FENICE: Factuality Evaluation of summarization based on Natural language Inference and Claim Extraction

Read original: arXiv:2403.02270 - Published 9/4/2024 by Alessandro Scir`e, Karim Ghonim, Roberto Navigli

FENICE: Factuality Evaluation of summarization based on Natural language Inference and Claim Extraction

Overview

The paper presents FENICE, a system for evaluating the factuality of text summarizations.
FENICE uses natural language inference and claim extraction to assess whether the summary accurately reflects the facts in the source text.
The system was evaluated on several summarization datasets, showing it can effectively identify factual inconsistencies.

Plain English Explanation

The paper introduces FENICE, a system designed to evaluate how accurately a text summary reflects the facts from the original source material. FENICE works by using natural language inference - the ability to logically reason about the relationship between two text snippets - and claim extraction, which identifies key factual statements in the summary.

By analyzing the logical connections between the summary and the source text, FENICE can detect if the summary is making claims that are not supported or are inconsistent with the original facts. This helps identify summarizations that may be biased, misleading, or simply inaccurate in their portrayal of the source material.

The researchers evaluated FENICE on several existing summarization datasets, demonstrating its effectiveness at identifying factual discrepancies. This is an important capability, as faithful summarization - where the key facts are preserved - is crucial for many real-world applications of text summarization technology.

Technical Explanation

The core of FENICE is its use of natural language inference (NLI) to assess the factual consistency between a text summary and its source document. NLI models can determine the logical relationship between two text snippets, such as whether one statement entails, contradicts, or is neutral with respect to another.

FENICE first extracts key claims from the summary using a claim extraction model. It then uses an NLI model to analyze the logical relationship between each summary claim and the corresponding evidence in the source text. Summaries that contain claims not entailed by the source, or that contradict the source, are flagged as factually inconsistent.

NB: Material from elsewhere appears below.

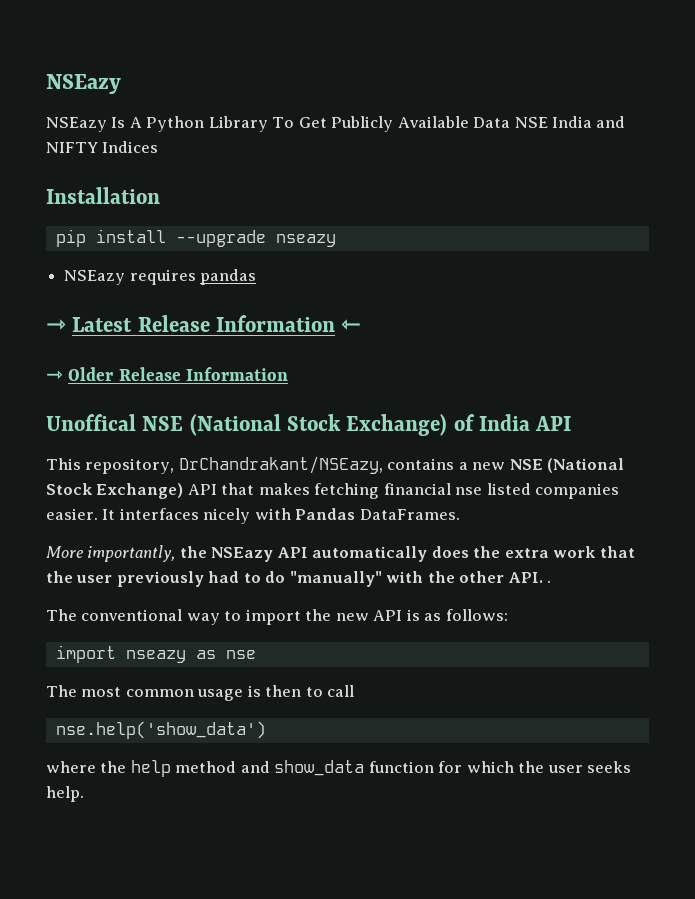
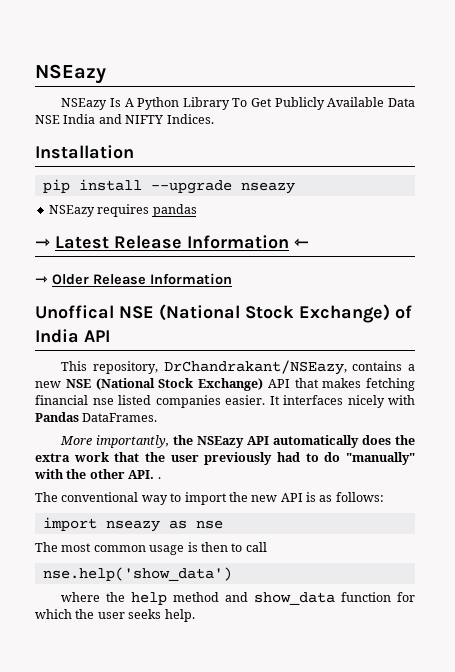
- NSEazy Is A Python Library To Get Publicly Available Data NSE India and NIFTY Indices
+ NSEazy Is A Python Library To Get Publicly Available Data NSE India and NIFTY Indices.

The researchers evaluated FENICE on several summarization datasets, including CNN/DailyMail, XSum, and WikiHow. They found that FENICE was able to effectively identify factual inconsistencies, outperforming previous approaches. The system's modular design also allows it to be easily adapted to new summarization tasks and datasets.

Critical Analysis

The paper provides a thorough evaluation of FENICE's performance, including comparisons to prior work. However, the authors acknowledge that the system has some limitations. For example, FENICE may struggle with nuanced logical relationships that are difficult for current NLI models to capture.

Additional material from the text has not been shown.